EXERCISE BRIEF:
In the entries below, find the string "users" and return each line holding it.
_ _ _ _ _ _ _
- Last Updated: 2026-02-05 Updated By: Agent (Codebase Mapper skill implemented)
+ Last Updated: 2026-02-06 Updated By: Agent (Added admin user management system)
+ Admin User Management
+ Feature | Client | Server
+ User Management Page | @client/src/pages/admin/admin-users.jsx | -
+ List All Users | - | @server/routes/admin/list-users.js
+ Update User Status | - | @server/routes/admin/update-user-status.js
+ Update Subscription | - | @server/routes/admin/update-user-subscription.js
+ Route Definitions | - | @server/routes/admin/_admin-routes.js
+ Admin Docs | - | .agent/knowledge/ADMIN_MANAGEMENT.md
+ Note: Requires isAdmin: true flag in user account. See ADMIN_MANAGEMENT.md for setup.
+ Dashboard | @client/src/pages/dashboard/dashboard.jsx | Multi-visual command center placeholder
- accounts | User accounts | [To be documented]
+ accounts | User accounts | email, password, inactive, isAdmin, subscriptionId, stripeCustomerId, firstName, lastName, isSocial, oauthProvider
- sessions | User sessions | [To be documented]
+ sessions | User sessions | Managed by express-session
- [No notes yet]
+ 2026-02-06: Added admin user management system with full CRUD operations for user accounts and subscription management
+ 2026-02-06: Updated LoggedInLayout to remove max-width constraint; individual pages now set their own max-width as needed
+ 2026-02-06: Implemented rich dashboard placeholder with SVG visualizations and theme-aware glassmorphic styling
_ _ _ _ _ _ _
EXERCISE RESPONSE:
+ User Management Page | @client/src/pages/admin/admin-users.jsx | -
+ List All Users | - | @server/routes/admin/list-users.js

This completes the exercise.